• _Required action_: Your reply should contain every record, restated word for word.

[Recorded data]
*** Block opens ***
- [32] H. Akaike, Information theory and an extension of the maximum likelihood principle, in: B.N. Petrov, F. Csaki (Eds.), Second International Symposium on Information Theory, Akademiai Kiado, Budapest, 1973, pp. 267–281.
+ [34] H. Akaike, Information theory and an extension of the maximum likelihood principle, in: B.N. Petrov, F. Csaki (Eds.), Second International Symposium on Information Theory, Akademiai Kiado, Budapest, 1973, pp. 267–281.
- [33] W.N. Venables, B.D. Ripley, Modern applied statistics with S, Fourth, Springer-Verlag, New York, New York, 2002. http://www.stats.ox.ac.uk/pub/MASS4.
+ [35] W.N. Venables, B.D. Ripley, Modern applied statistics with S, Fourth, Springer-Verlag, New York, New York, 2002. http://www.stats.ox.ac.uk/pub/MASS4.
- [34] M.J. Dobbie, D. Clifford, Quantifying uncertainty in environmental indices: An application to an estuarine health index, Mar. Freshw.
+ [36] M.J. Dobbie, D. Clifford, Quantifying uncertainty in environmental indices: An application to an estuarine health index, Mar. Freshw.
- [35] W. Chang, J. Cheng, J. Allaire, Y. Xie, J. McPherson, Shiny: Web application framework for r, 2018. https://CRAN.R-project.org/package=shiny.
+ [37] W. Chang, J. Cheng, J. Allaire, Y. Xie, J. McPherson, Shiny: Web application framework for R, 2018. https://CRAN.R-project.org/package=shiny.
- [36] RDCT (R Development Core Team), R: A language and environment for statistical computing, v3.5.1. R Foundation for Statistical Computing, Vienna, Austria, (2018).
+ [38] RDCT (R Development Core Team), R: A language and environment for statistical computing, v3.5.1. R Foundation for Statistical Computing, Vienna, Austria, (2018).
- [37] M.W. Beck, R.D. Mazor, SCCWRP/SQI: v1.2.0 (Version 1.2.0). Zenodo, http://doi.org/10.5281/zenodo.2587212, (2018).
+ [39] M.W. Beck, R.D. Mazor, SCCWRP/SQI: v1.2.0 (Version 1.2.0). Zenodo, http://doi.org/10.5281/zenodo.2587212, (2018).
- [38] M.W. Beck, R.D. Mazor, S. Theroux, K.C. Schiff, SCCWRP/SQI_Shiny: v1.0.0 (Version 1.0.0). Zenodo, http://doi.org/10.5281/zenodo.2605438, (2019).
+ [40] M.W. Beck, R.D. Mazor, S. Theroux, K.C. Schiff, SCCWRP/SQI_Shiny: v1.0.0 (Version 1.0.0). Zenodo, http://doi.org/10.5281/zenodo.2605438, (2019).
*** Block closes ***
• _Task answer_:
- [32] H. Akaike, Information theory and an extension of the maximum likelihood principle, in: B.N. Petrov, F. Csaki (Eds.), Second International Symposium on Information Theory, Akademiai Kiado, Budapest, 1973, pp. 267–281.
+ [34] H. Akaike, Information theory and an extension of the maximum likelihood principle, in: B.N. Petrov, F. Csaki (Eds.), Second International Symposium on Information Theory, Akademiai Kiado, Budapest, 1973, pp. 267–281.
- [33] W.N. Venables, B.D. Ripley, Modern applied statistics with S, Fourth, Springer-Verlag, New York, New York, 2002. http://www.stats.ox.ac.uk/pub/MASS4.
+ [35] W.N. Venables, B.D. Ripley, Modern applied statistics with S, Fourth, Springer-Verlag, New York, New York, 2002. http://www.stats.ox.ac.uk/pub/MASS4.
- [34] M.J. Dobbie, D. Clifford, Quantifying uncertainty in environmental indices: An application to an estuarine health index, Mar. Freshw.
+ [36] M.J. Dobbie, D. Clifford, Quantifying uncertainty in environmental indices: An application to an estuarine health index, Mar. Freshw.
- [35] W. Chang, J. Cheng, J. Allaire, Y. Xie, J. McPherson, Shiny: Web application framework for r, 2018. https://CRAN.R-project.org/package=shiny.
+ [37] W. Chang, J. Cheng, J. Allaire, Y. Xie, J. McPherson, Shiny: Web application framework for R, 2018. https://CRAN.R-project.org/package=shiny.
- [36] RDCT (R Development Core Team), R: A language and environment for statistical computing, v3.5.1. R Foundation for Statistical Computing, Vienna, Austria, (2018).
+ [38] RDCT (R Development Core Team), R: A language and environment for statistical computing, v3.5.1. R Foundation for Statistical Computing, Vienna, Austria, (2018).
- [37] M.W. Beck, R.D. Mazor, SCCWRP/SQI: v1.2.0 (Version 1.2.0). Zenodo, http://doi.org/10.5281/zenodo.2587212, (2018).
+ [39] M.W. Beck, R.D. Mazor, SCCWRP/SQI: v1.2.0 (Version 1.2.0). Zenodo, http://doi.org/10.5281/zenodo.2587212, (2018).
- [38] M.W. Beck, R.D. Mazor, S. Theroux, K.C. Schiff, SCCWRP/SQI_Shiny: v1.0.0 (Version 1.0.0). Zenodo, http://doi.org/10.5281/zenodo.2605438, (2019).
+ [40] M.W. Beck, R.D. Mazor, S. Theroux, K.C. Schiff, SCCWRP/SQI_Shiny: v1.0.0 (Version 1.0.0). Zenodo, http://doi.org/10.5281/zenodo.2605438, (2019).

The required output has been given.